Quote:
Originally Posted by ali12
I am SO sorry that you are dealing with all of this and hope and pray that you get some much needed answers real soon 
As the others have already stated, you are at a point where many of us have been or still are unfortunately. I don't suffer from MS but suffer from another neurological illness that is fairly similar and it took me 4 and a half months to get an accurate diagnosis. I had to go to 5 different hospitals and must have seen about 50 different doctors before I got a proper diagnosis.
I totally understand some of what you are going through and am always here for you if you ever want to talk. I understand how frustrating it is whilst you are waiting for a diagnosis and I think sometimes, it is better to know what is the matter rather than not because whilst you are waiting for a diagnosis, you can convince yourself that you have anything. I did that quite a lot before I was diagnosed and it was probably the worst thing that I could ever have done but I wasn't getting answers from any doctors so me and my mum decided to do some research ourselves.
If you aren't happy with your current Neurologist, I would really suggest getting a second opinion. That is what we did and I know many other people that have and it has been well worthwhile.
Hang in there, I know how frustrated you are but once you get a diagnosis and a doctor that cares, it is well worth the waiting!!! We are all here to support you whether you have MS or not.

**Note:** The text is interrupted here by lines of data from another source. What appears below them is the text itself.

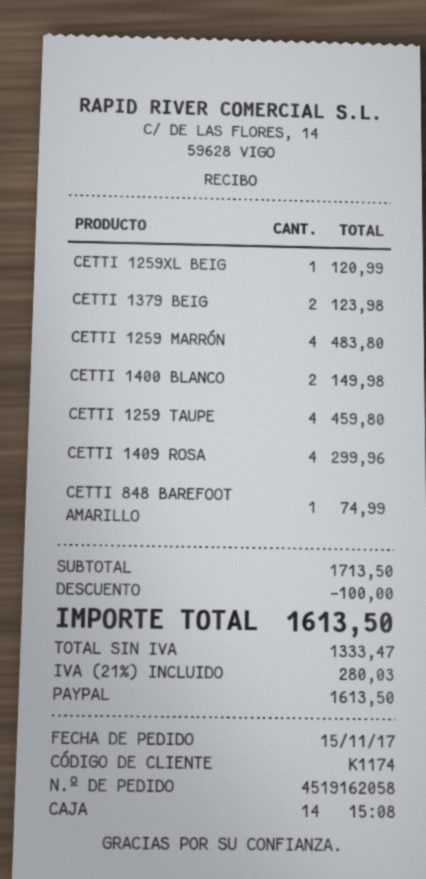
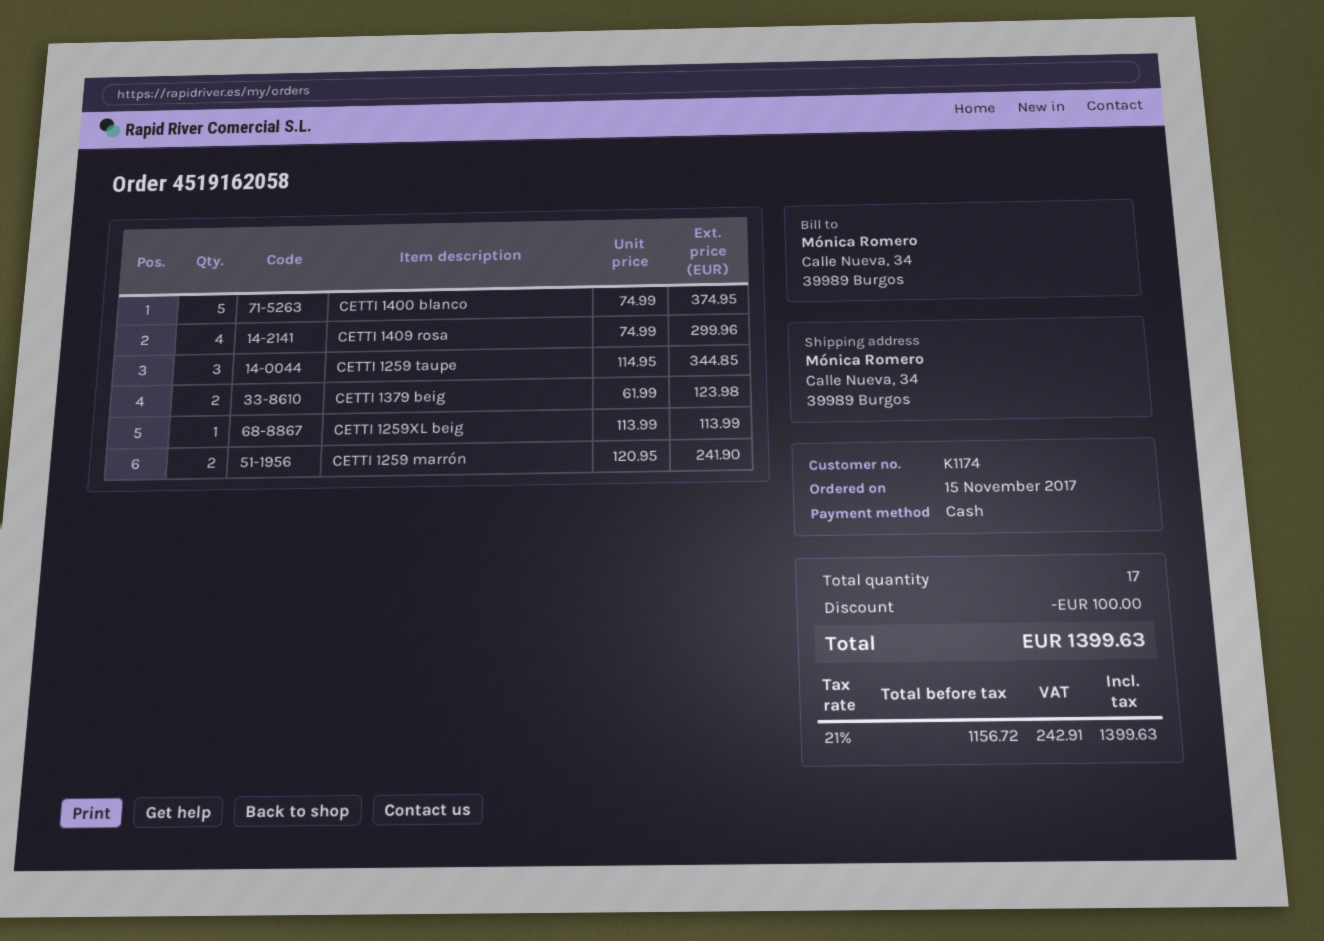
payment method: PayPal -> cash
CETTI 1259XL BEIG: 1 for 120.99 -> 1 for 113.99
CETTI 1259 MARRÓN: 4 for 483.80 -> 2 for 241.90
CETTI 1400 BLANCO: 2 for 149.98 -> 5 for 374.95
CETTI 1259 TAUPE: 4 for 459.80 -> 3 for 344.85
CETTI 848 BAREFOOT AMARILLO: 1 for 74.99 -> none
net: 1333.47 -> 1156.72
tax: 21% = 280.03 -> 21% = 242.91
total: 1613.50 -> 1399.63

Please keep us updated when you can and I am keeping you in my thoughts and prayers! |
I really enjoyed your response. It puts into writing all the frustration that i have experienced this past year. I went from being a work horse that did remodled my own house and was starting on a new one, to a person that is worn out just by brushing my hair. I can no longer drive due to the dizziness and I only manage to make it to work, one or two days a week. The rest of the week is spent laying in bed wishing that i could find somebody that doesn't think i am nuts.
My current neurologist says that because MRI shows no lesions and my spinal tap doesn't show abnormal protiens that I do not have MS. He says that I have fybromailgia (to explain the muscle fatigue and pain), narcolepsy (to explain the numbness), and some sort of heart problem ( to explain dizziness).
I am so frustrated. There is only so long that employer will continue to pay my salary with out me being there. I have 4 daughters that I have always raised on my own. I have had to move in with my mother and step-father in order to survive. I sure wish there was some way for the doctors to be able to detect MS earlier. Thanks for listening to my rambling!